_Supplied records_
—————

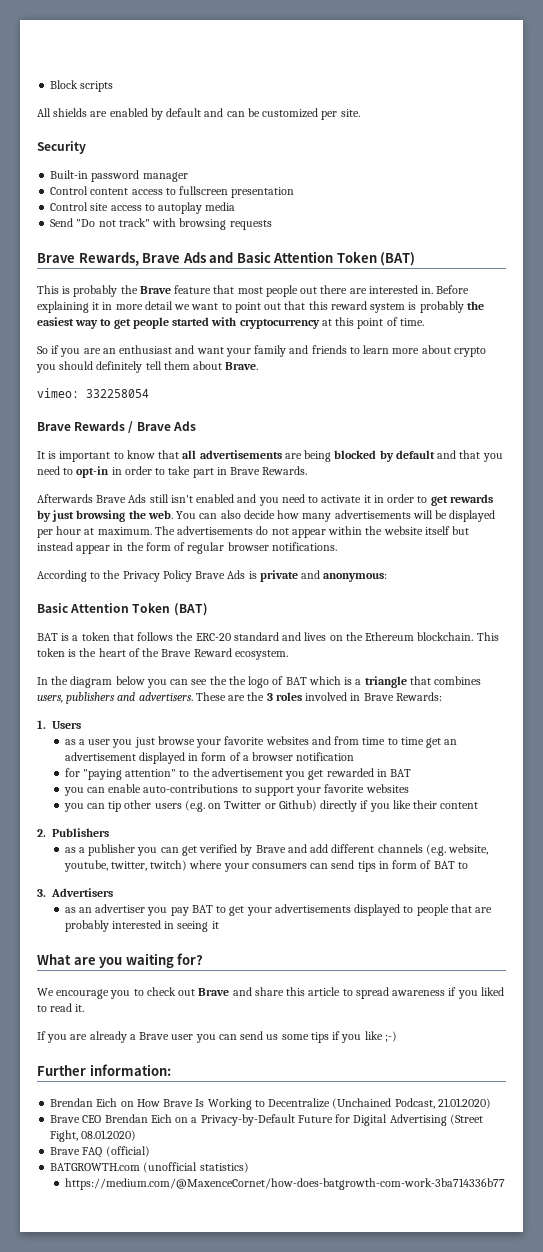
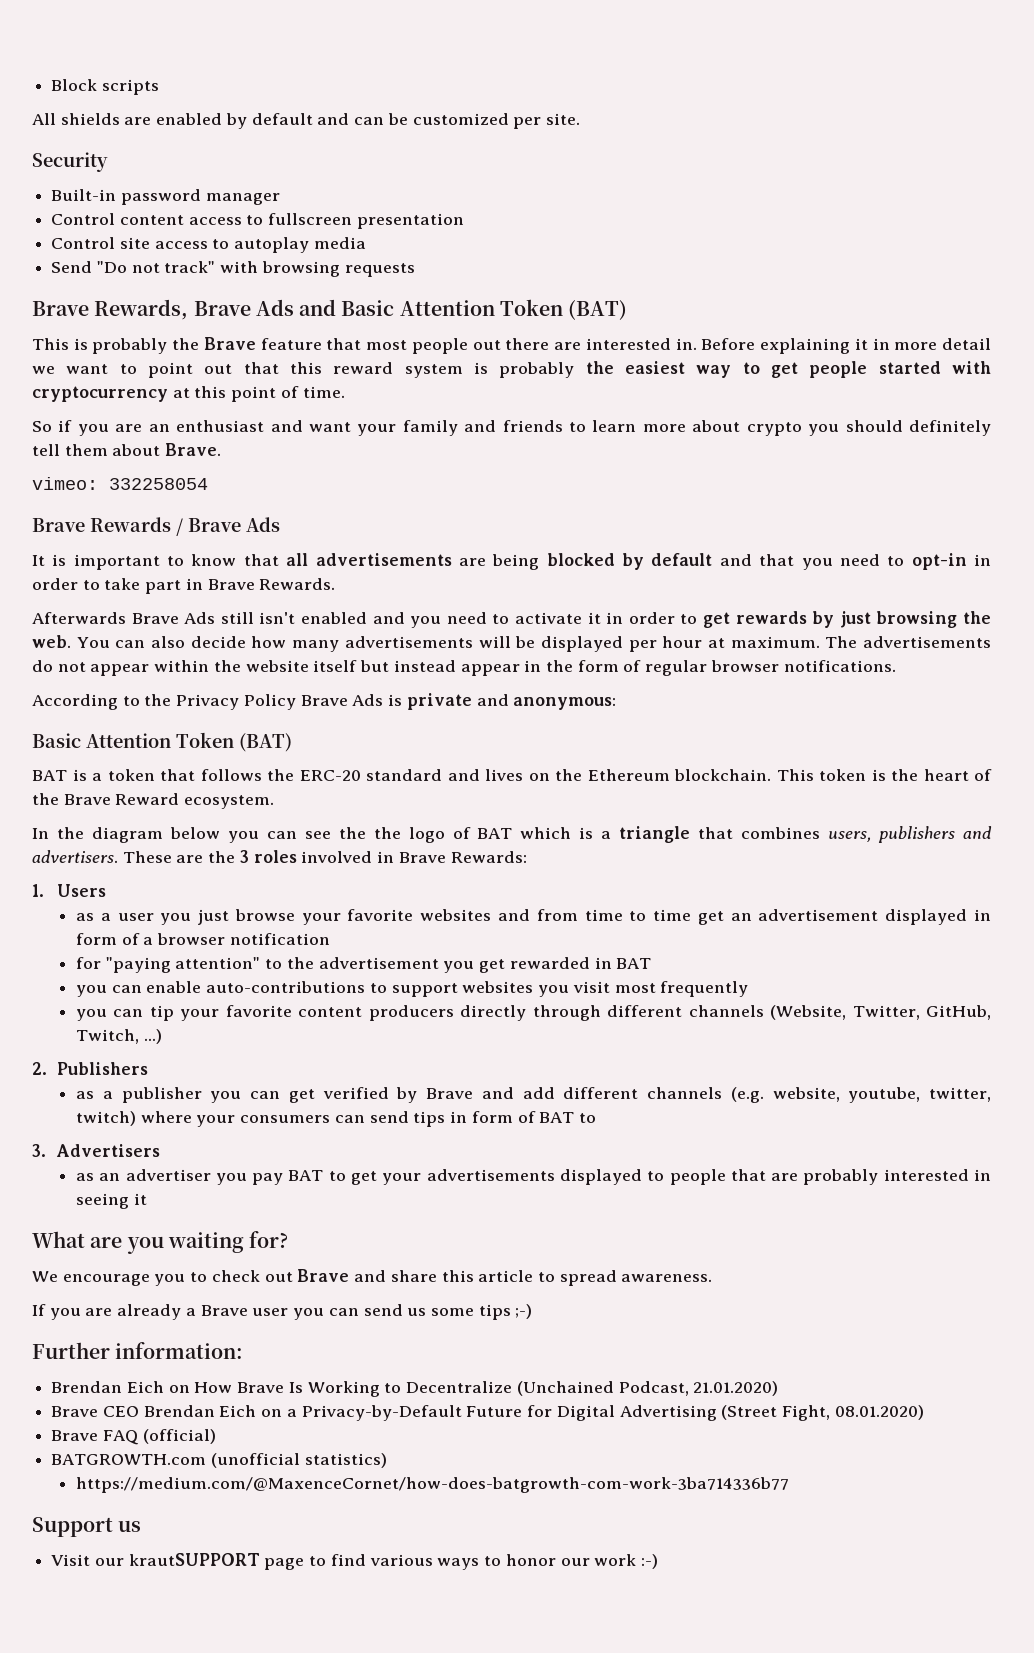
- you can enable auto-contributions to support your favorite websites
+ you can enable auto-contributions to support websites you visit most frequently
- you can tip other users (e.g. on Twitter or Github) directly if you like their content
+ you can tip your favorite content producers directly through different channels (Website, Twitter, GitHub, Twitch, ...)
- We encourage you to check out Brave and share this article to spread awareness if you liked to read it.
+ We encourage you to check out Brave and share this article to spread awareness.
- If you are already a Brave user you can send us some tips if you like ;-)
+ If you are already a Brave user you can send us some tips ;-)
+ Support us
+ Visit our krautSUPPORT page to find various ways to honor our work :-)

—————

_The problem_
Where an entry includes a picture, drop it, and print the rest of the material word for word.

_Expected answer_
- you can enable auto-contributions to support your favorite websites
+ you can enable auto-contributions to support websites you visit most frequently
- you can tip other users (e.g. on Twitter or Github) directly if you like their content
+ you can tip your favorite content producers directly through different channels (Website, Twitter, GitHub, Twitch, ...)
- We encourage you to check out Brave and share this article to spread awareness if you liked to read it.
+ We encourage you to check out Brave and share this article to spread awareness.
- If you are already a Brave user you can send us some tips if you like ;-)
+ If you are already a Brave user you can send us some tips ;-)
+ Support us
+ Visit our krautSUPPORT page to find various ways to honor our work :-)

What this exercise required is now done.